To run Kibana with the described examples, use yarn start --run-examples
.
The response_stream
plugin demonstrates API endpoints that can stream data chunks with a single request with gzip/compression support. gzip-streams get decompressed natively by browsers. The plugin demonstrates two use cases to get started: Streaming a raw string as well as a more complex example that streams Redux-like actions to the client which update React state via useReducer()
.
Code in @kbn/aiops-utils
contains helpers to set up a stream on the server side (streamFactory()
) and consume it on the client side via a custom hook (useFetchStream()
). The utilities make use of TS generics in a way that allows to have type safety for both request related options as well as the returned data.
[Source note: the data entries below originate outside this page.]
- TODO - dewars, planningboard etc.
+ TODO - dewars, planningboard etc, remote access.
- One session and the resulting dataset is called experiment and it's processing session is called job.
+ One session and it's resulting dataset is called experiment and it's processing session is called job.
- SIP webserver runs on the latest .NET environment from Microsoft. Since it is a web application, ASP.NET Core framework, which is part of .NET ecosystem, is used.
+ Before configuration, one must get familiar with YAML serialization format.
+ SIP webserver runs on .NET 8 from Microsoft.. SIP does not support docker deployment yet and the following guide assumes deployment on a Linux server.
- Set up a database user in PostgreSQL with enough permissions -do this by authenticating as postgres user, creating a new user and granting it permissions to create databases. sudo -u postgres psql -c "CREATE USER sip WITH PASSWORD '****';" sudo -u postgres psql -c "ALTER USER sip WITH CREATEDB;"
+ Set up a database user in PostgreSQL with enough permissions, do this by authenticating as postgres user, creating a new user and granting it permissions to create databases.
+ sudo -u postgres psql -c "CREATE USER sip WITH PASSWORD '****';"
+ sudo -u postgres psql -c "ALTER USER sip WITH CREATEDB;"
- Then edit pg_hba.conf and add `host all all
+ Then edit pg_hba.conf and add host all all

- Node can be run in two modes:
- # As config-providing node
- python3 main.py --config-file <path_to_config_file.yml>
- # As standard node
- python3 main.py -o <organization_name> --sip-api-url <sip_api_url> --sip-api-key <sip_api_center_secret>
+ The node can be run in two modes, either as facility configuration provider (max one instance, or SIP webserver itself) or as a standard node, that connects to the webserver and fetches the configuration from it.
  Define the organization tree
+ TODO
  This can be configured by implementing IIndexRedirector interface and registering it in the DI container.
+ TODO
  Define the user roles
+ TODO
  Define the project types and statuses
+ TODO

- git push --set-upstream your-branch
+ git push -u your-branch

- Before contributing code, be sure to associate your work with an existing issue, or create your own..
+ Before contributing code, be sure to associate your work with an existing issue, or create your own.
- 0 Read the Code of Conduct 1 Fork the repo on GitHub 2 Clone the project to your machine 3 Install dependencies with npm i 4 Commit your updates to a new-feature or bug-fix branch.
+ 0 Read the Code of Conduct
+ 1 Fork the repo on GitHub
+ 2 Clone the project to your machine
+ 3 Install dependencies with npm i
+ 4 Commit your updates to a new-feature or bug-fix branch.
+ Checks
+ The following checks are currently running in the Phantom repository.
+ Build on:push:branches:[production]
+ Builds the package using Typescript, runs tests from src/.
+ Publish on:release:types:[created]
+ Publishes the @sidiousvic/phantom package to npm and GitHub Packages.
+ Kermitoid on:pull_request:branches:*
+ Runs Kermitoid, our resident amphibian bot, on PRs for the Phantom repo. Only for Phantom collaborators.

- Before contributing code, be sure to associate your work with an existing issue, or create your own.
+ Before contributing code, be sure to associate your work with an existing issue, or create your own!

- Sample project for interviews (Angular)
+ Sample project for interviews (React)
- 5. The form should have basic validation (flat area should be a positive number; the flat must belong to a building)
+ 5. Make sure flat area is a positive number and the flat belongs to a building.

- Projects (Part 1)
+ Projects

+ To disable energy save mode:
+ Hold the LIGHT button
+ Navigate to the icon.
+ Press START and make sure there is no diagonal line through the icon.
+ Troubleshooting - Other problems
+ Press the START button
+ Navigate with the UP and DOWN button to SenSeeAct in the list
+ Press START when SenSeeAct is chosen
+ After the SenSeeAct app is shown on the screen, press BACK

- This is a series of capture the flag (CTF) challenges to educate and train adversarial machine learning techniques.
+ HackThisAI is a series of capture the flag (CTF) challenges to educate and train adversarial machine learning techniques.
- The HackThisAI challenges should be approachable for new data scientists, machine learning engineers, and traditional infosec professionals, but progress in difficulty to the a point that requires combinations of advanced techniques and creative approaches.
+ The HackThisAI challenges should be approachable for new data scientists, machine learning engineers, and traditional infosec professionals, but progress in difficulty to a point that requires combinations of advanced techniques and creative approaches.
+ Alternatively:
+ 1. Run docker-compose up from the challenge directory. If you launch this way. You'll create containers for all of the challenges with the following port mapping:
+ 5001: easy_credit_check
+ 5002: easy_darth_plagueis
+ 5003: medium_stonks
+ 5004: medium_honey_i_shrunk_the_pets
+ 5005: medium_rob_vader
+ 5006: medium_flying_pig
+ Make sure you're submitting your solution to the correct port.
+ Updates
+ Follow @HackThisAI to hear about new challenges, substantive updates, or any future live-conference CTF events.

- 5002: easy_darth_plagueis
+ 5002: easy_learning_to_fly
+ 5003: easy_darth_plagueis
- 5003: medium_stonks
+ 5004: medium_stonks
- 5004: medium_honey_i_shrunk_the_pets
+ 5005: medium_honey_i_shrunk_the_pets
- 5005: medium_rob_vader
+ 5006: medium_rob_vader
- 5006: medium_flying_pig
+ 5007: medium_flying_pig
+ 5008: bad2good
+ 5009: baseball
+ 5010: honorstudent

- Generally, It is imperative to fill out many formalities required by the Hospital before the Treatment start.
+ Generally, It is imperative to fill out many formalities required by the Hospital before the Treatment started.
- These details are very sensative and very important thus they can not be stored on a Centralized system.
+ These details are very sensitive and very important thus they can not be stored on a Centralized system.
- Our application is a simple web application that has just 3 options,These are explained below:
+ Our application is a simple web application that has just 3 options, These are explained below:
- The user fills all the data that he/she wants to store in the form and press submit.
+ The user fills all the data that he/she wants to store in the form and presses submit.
No additional third party libraries are used in the helpers to make it work. On the server, they integrate with Hapi
and use node's own gzip
. On the client, the custom hook abstracts away the necessary logic to consume the stream, internally it makes use of a generator function and useReducer()
to update React state.
On the server, the simpler stream to send a string is set up like this:
const { end, push, responseWithHeaders } = streamFactory(request.headers);
The request's headers get passed on to automatically identify if compression is supported by the client.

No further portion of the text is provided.